Protect Yourself From Email Attacks

Implement multi-factor authentication

  • Adds an extra layer of security to the login process.
  • Requires users to provide at least two forms of identification to access an account.
  • Significantly reduces the risk of unauthorized access, even if a password is compromised.
  • Common forms of MFA include:
  • One-time codes sent via SMS or email.
  • Authentication apps (e.g., Google Authenticator, Authy).
  • Biometrics such as fingerprint or facial recognition.
  • Physical security tokens (e.g., RSA SecurID).

Use a Spam Filter

  • Help reduce the amount of unwanted emails reaching users’ inboxes.
  • Automatically filter out spam to minimize the risk of opening malicious emails.
  • Use various techniques including:
  • Content analysis to detect spammy characteristics in emails.
  • Machine learning algorithms to adapt and improve filtering accuracy over time.
  • Reputation-based filtering to assess the trustworthiness of email senders.
  • Many email security solutions integrate built-in spam filtering capabilities.
  • Standalone spam filters are also available for organizations needing dedicated spam protection.

Educate Employees

  • Teach employees to examine sender email addresses carefully.
  • Train them to check for typos, grammatical errors, and unusual language.
  • Instruct on hovering over links to verify their destinations before clicking.
  • Encourage employees to avoid clicking on suspicious links or opening unexpected attachments.
  • Advise them to verify the sender’s identity through a trusted communication channel before interacting with the email.

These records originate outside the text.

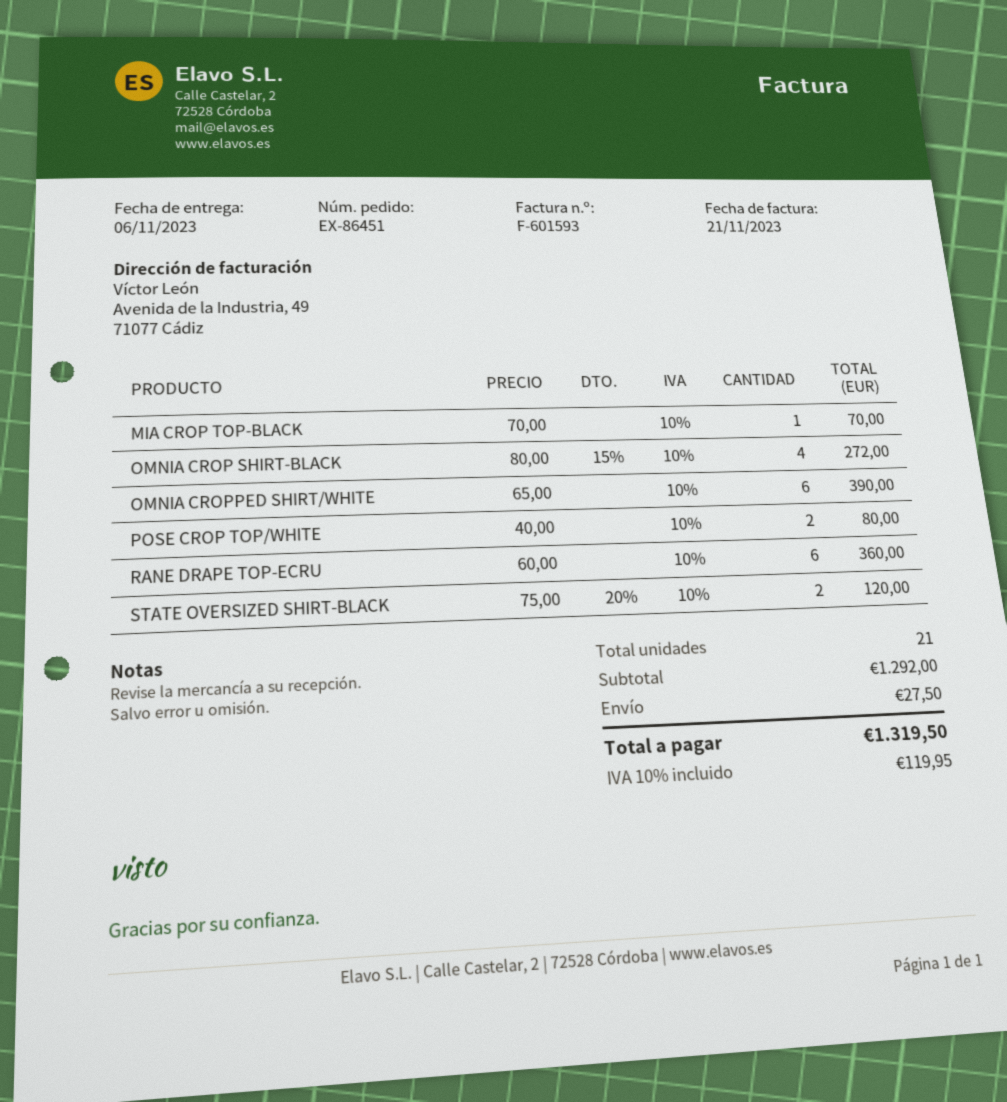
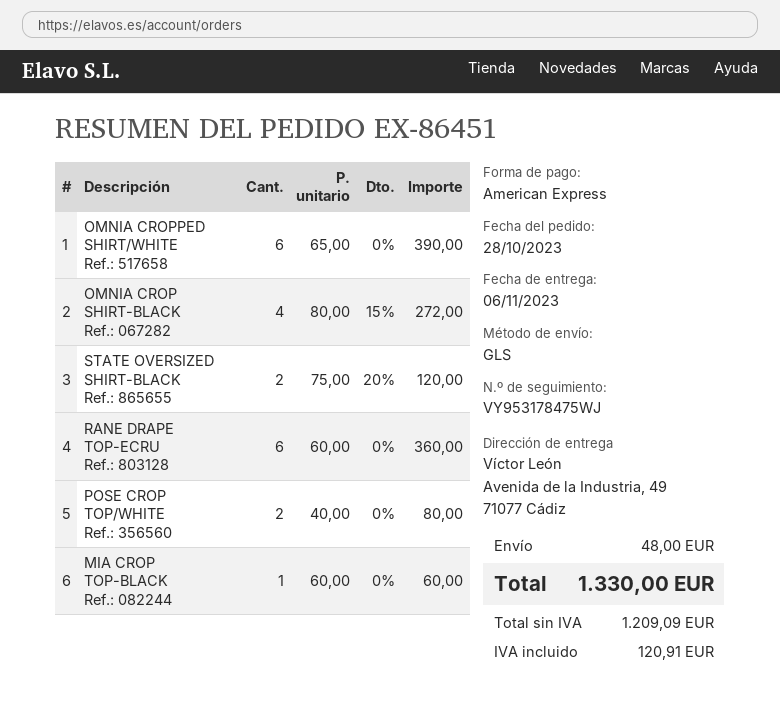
MIA CROP TOP-BLACK: 1 x 70.00 = 70.00 -> 1 x 60.00 = 60.00
shipping: 27.50 -> 48.00
tax: 119.95 -> 120.91
total: 1319.50 -> 1330.00

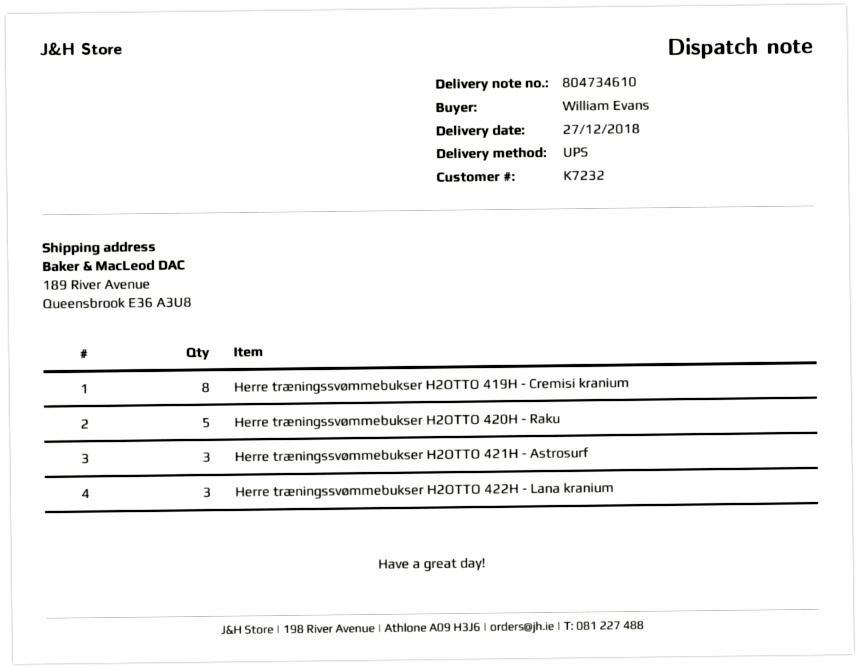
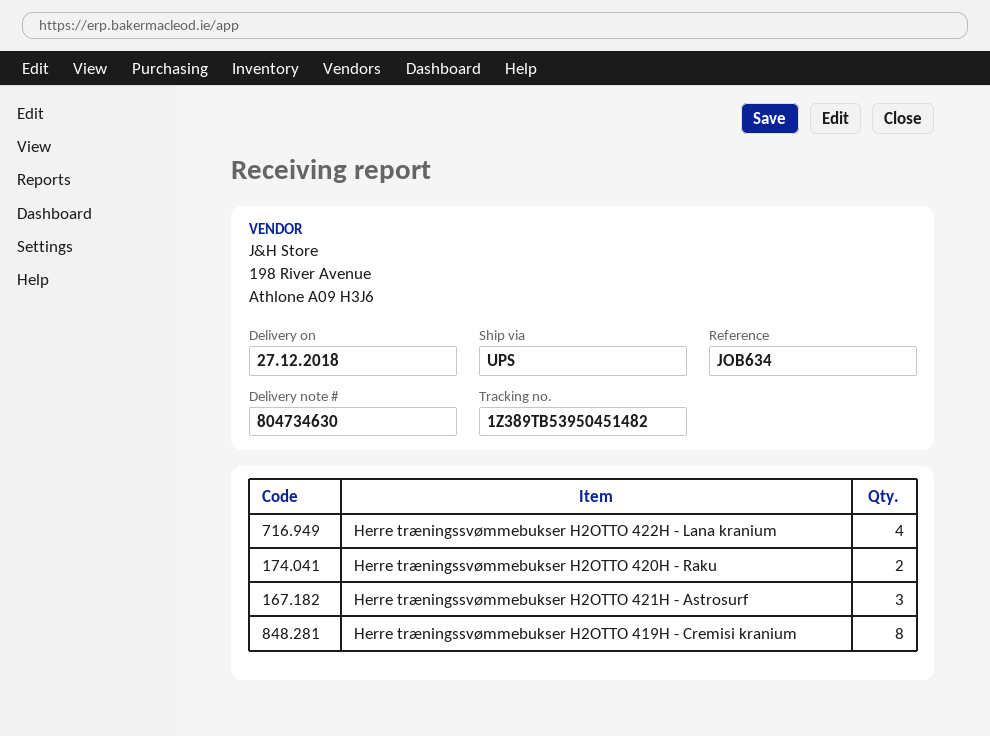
delivery note number: 804734610 -> 804734630
Herre træningssvømmebukser H2OTTO 420H - Raku: 5 -> 2
Herre træningssvømmebukser H2OTTO 422H - Lana kranium: 3 -> 4

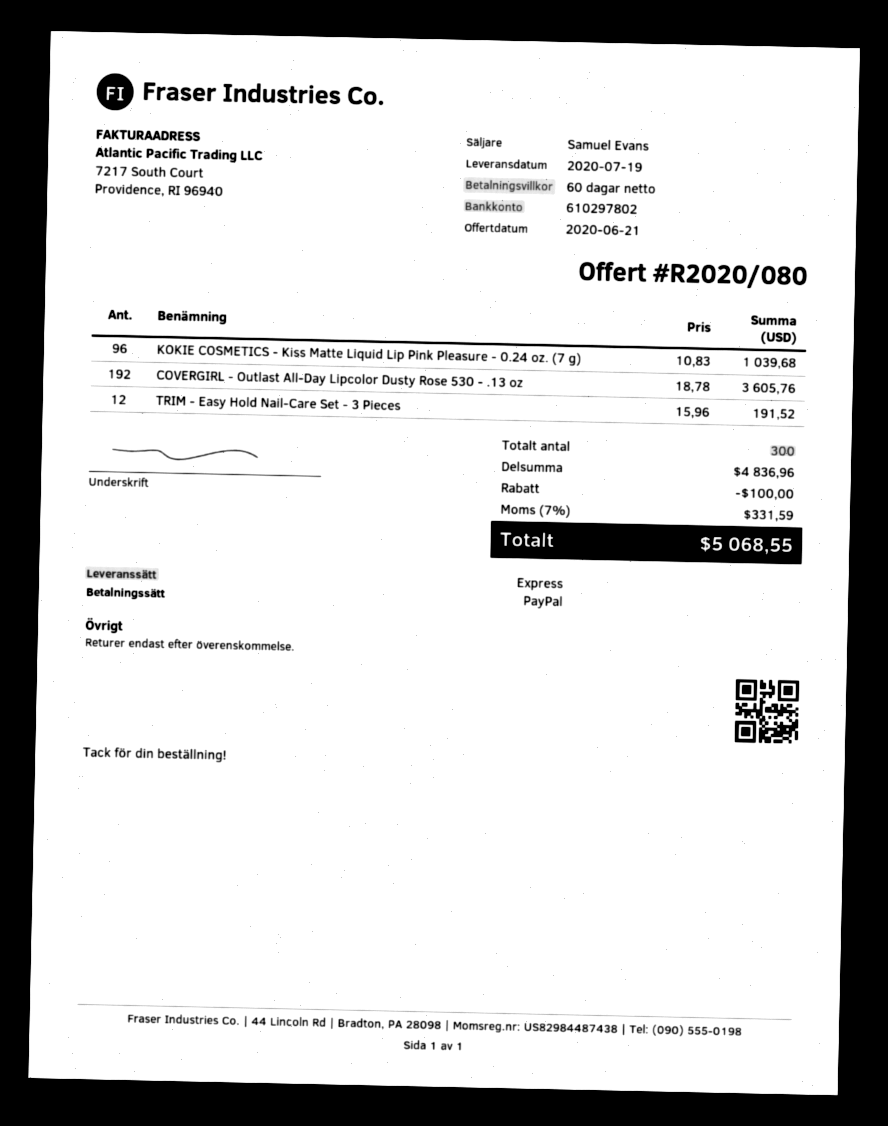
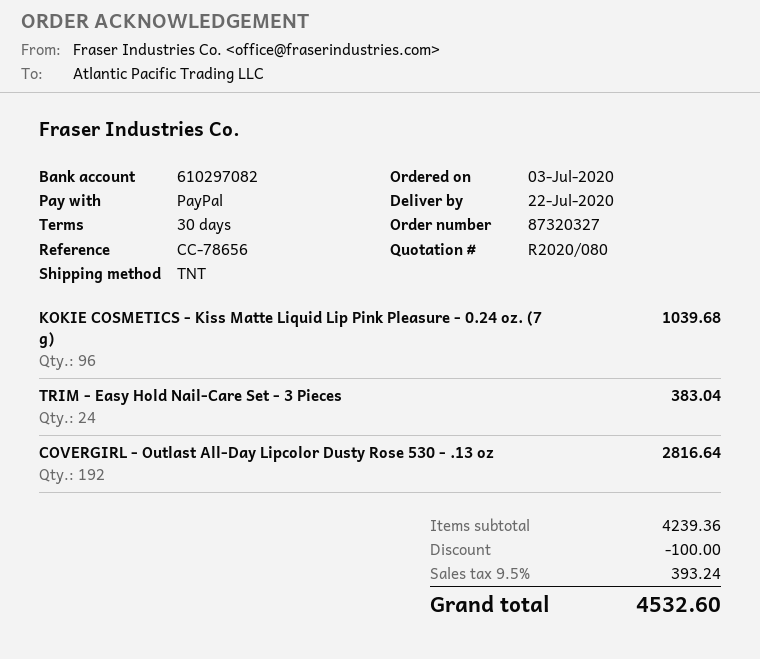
delivery date: 2020-07-19 -> 2020-07-22
payment terms: 60 days -> 30 days
bank account: 610297802 -> 610297082
shipping method: express -> TNT
COVERGIRL - Outlast All-Day Lipcolor Dusty Rose 530 - .13 oz: 192 for 3605.76 -> 192 for 2816.64
TRIM - Easy Hold Nail-Care Set - 3 Pieces: 12 for 191.52 -> 24 for 383.04
subtotal: 4836.96 -> 4239.36
tax: 7% = 331.59 -> 9.5% = 393.24
total: 5068.55 -> 4532.60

Deploying an Email Security Solution

  • Utilizes multiple scanning engines and threat intelligence to enhance email safety.
  • Protects against various threats including phishing, spam, commodity malware, and Business Email Compromise (BEC) attacks.
  • Leverages hardware-based and software-based tracking to detect evasive threats effectively.
  • Proprietary software algorithms scan code at the CPU level to intercept attacks at the exploit stage, preventing malware delivery.
  • Easy deployment process ensures quick integration into existing systems.
  • Analyzes email content within seconds, providing rapid threat detection and response.
  • Scales efficiently to handle email traffic of any size, leveraging cloud flexibility for seamless operation.


As the technology grow with time in this world the cyber attacks like emails attacks also at peak which exploit data or information and some time it also happen with national security services which is very typical situation for the nation. Cybercriminals frequently adapt their tactics, compelling organizations to adopt a proactive approach to email security. Explore the upcoming email security trends in 2024 to stay informed and protect your digital communication.


What is Phishing?

Phishing is a type of attack carried out in order to steal information or money. Phishing attacks can occur through email, phone calls, texts, instant messaging, or social media.

How can I identify a Phishing scam?

The first rule to remember is to never give out any personal information in an email.  No institution, bank or otherwise, will ever ask for this information via email.  It may not always be easy to tell whether an email or website is legitimate and phishing emails are using social engineering tactics to make create sophisticated scams.

Do I only need to worry about Phishing attacks via email?

No.  Phishing attacks can also occur through phone calls, texts, instant messaging, or malware on your computer which can track how you use your computer and send valuable information to identity thieves. It is important to be vigilant at all times and remain suspicious of sources that ask for your credentials and other personal information.